Breast feeding has been promoted mainly in developing countries. Research by the WHO has found that babies that are breastfed for an extended period of time have a better chance of surviving their first year when compared to newborns who are formula fed. Exclusive breastfeeding is promoted, especially since the more it is practised the more benefits can be seen.
A baby’s immune system is strengthened, and the baby is able to fight infectious diseases, ear infections, diarrhea and reduces the chances of getting allergies. This protection is especially more important in developing countries, like South Africa where chances of contracting infections are higher. Breastfeeding was found to also to reduce breast cancer and assist with birth spacing. The benefits are plenty.
For numerous years, the South African Department of Health has been educating and discouraging AIDS /HIV positive mothers against breastfeeding their babies for fear of transmitting the virus from mother to child, using the prevention of mother to child transmission programme (PMTCT). Along with this programme, the Health Department gave free formula milk to HIV positive mothers.
As it stands, KwaZulu-Natal has the highest number of HIV positive women in South Africa. HIV/Aids education needs to be a continuous process. As the unemployment rate is also one of the highest, the practise of breastfeeding is one that is worthwhile to encourage as breast milk is freely available and is presented to baby in its most hygienic form when fed to the baby directly from the breast. UKZN paediatrics Professor Anna Coutsoudis has on numerous occasions said, “The benefits of breastfeeding needed to be more aggressively marketed.”
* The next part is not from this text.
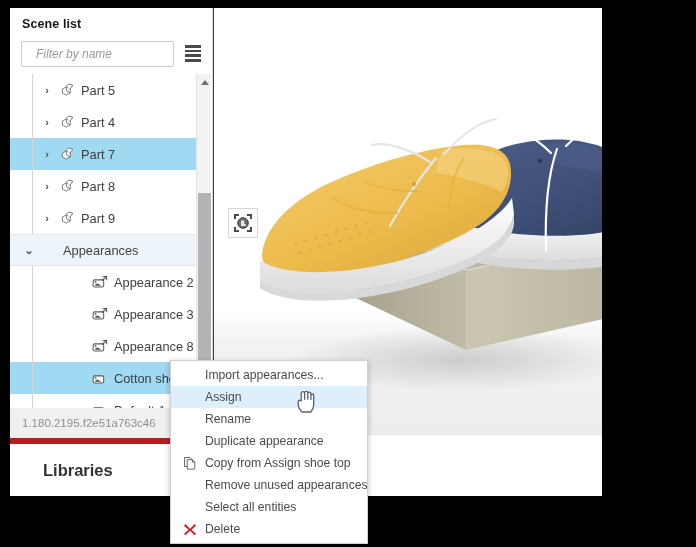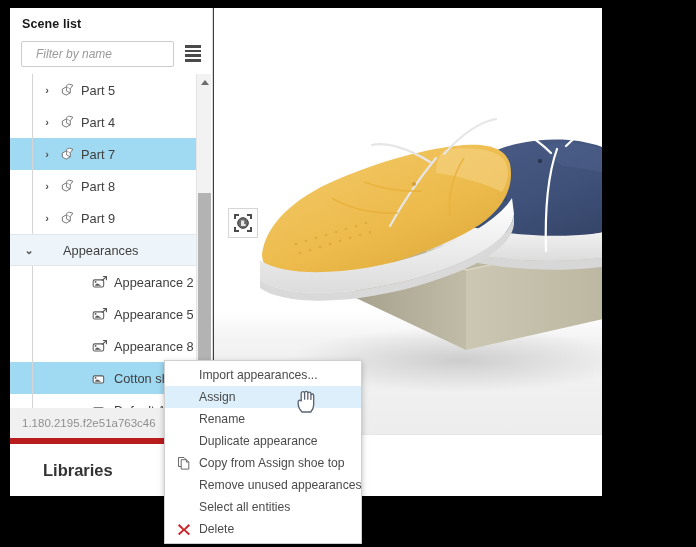"Appearance 5" span.row-label { text: 5 -> 3 }
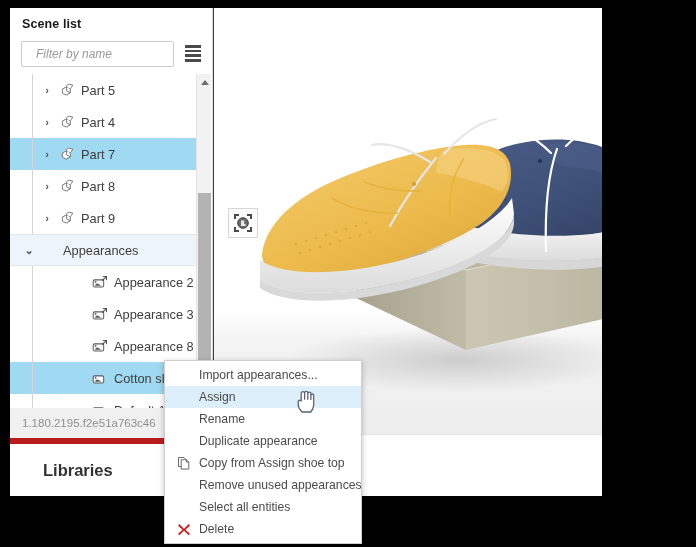"Import appearances..." #context-menu { left: 164px -> 170px }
It was in 1999 that South African based researchers found that HIV positive mothers who exclusively breastfed their babies for the first three months, lowered rates of transmission of HIV then those who mixed breastfeeding with other liquids. In 2010, the WHO confused health professionals when they revised its policies to support breastfeeding for HIV positive women.
Women who were found to be taking their ARV’s on a daily basis, their babies given Nevaripine – an antiretroviral given to babies born to HIV positive mothers- reduced the risk of transmission during breastfeeding to below two percent.
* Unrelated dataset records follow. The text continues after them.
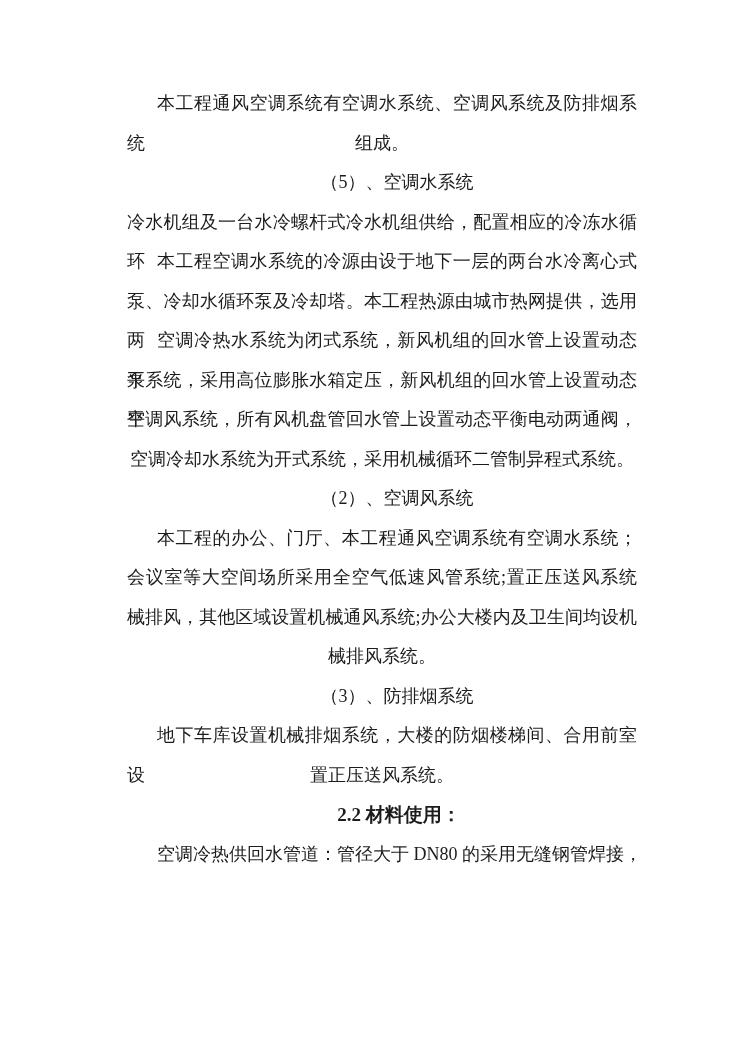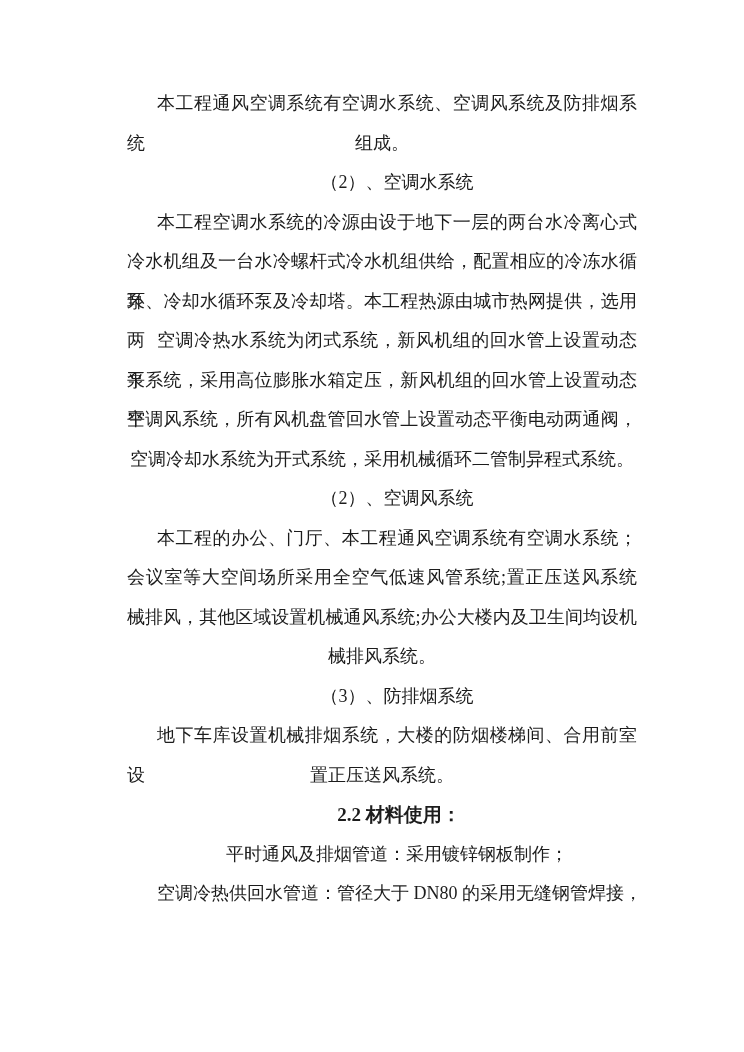"（2）、空调水系统" div.line { text: 2 -> 5 }
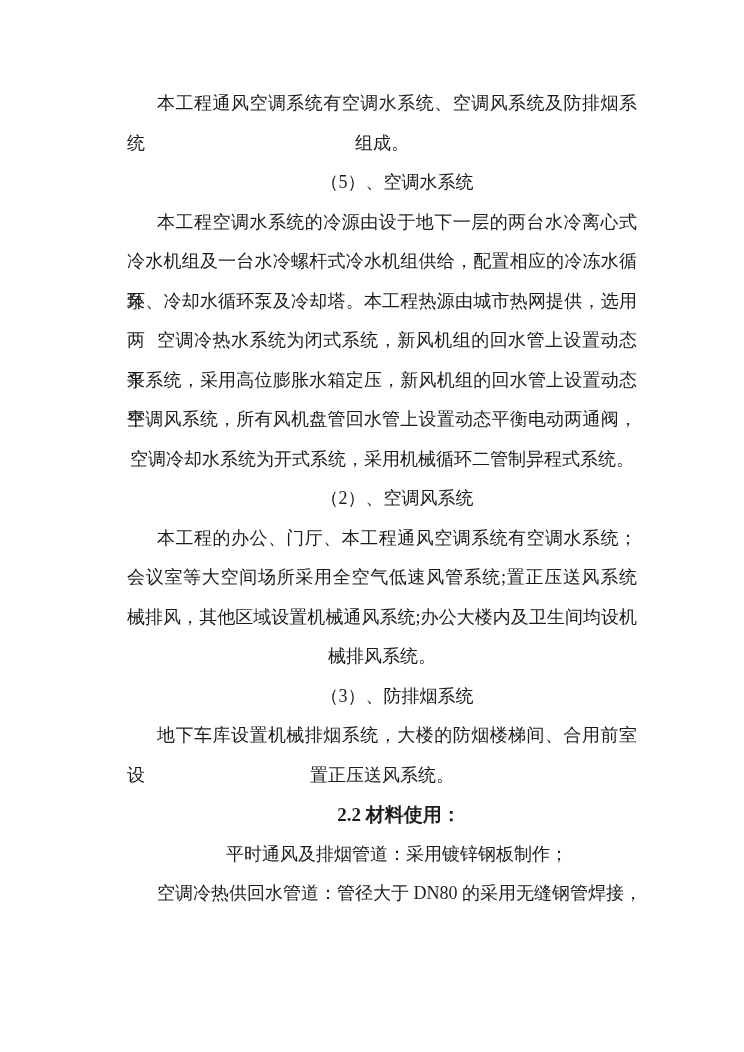"本工程空调水系统的冷源由设于地下一层的两台水冷离心式" div.line { order: before "冷水机组及一台水冷螺杆式冷水机组供给，配置相应的冷冻水循环" -> after "冷水机组及一台水冷螺杆式冷水机组供给，配置相应的冷冻水循环" }
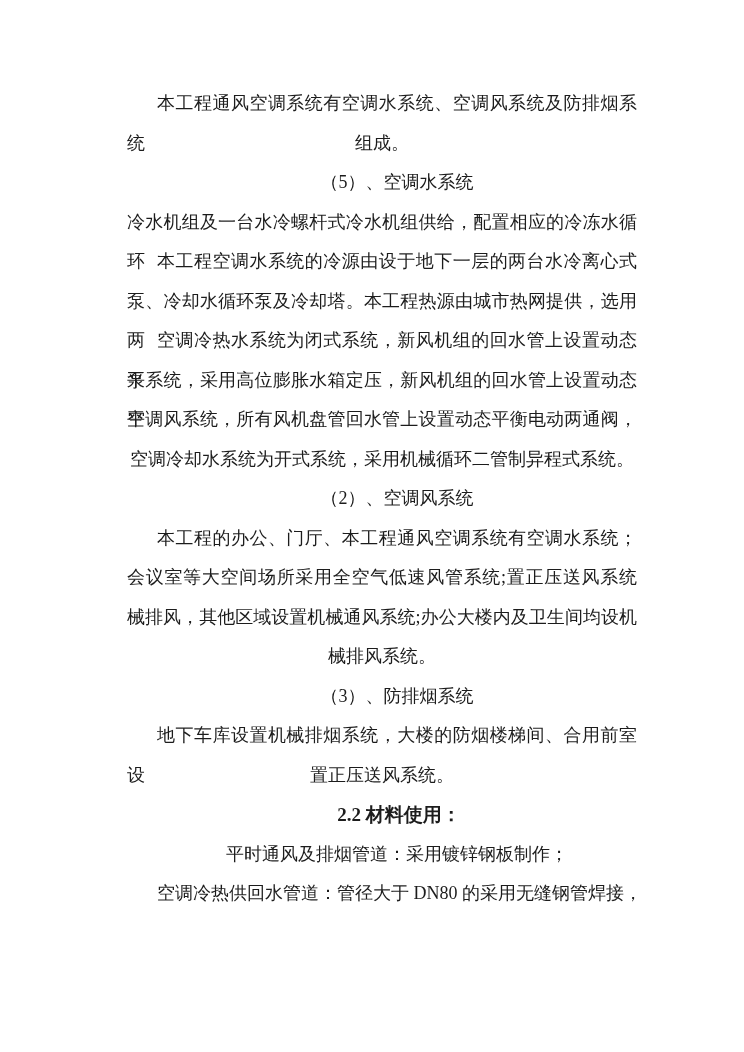"平时通风及排烟管道：采用镀锌钢板制作；" div.line { html: <div>平时通风及排烟管道：采用镀锌钢板制作；</div> -> none }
Research has also shown that babies born to HIV positive mothers who are mix fed are eleven times more likely to contract the virus then exclusively breastfed babies. Formula has been found to damage the intestine’s sensitive lining making it easy for the virus to infect babies.
The Department needs to do extensive outreach programmes to educate the public. An HIV positive mother who refused to be named said, “I would much rather feed my baby formula, it makes sense to me and it is what I was taught at clinic. I don’t see how the virus can be prevented from being passed on to my baby.”
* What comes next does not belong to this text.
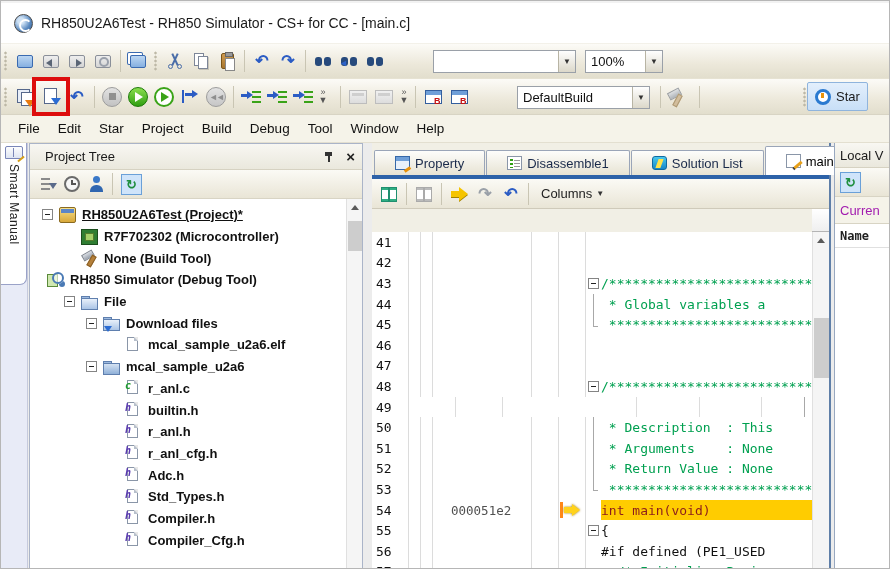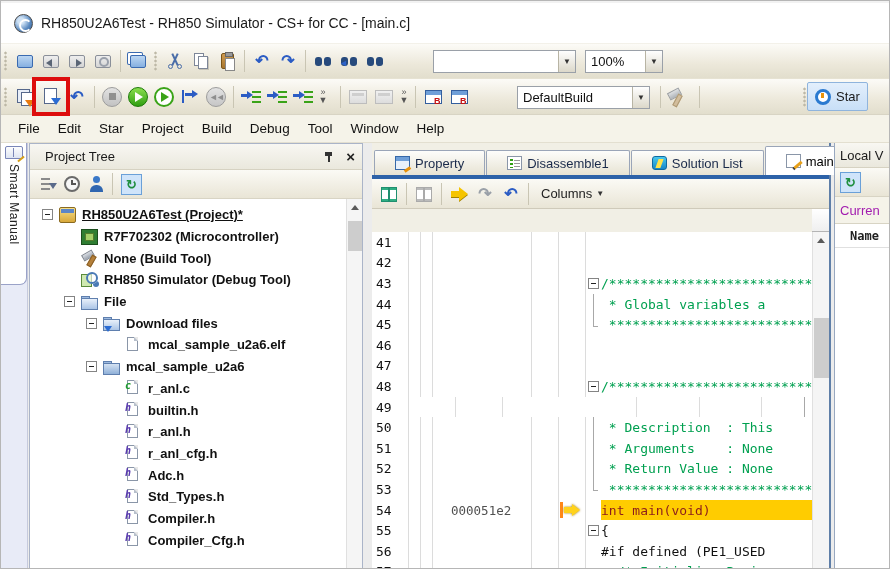"Name" .lname { justify-content: center -> none }
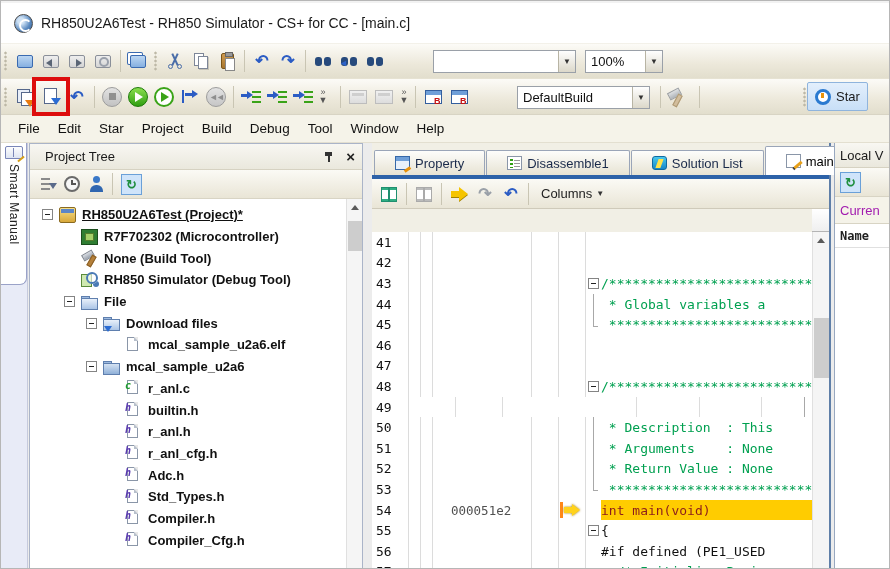"RH850 Simulator (Debug Tool)" div.trow { padding-left: 34px -> none }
The Health Department has its work cut out, as the importance of breastfeeding in HIV positive mother’s needs to be promoted and the benefits highlighted extensively. Many HIV positive mothers are still being educated by health professionals to avoid breastfeeding their newborn babies thus depriving them of the nutrition and protection offered by breast milk.
Coutsoudis said the KwaZulu-Natal Health Department had recently received a grant to promote breastfeeding in both HIV negative and positive mothers.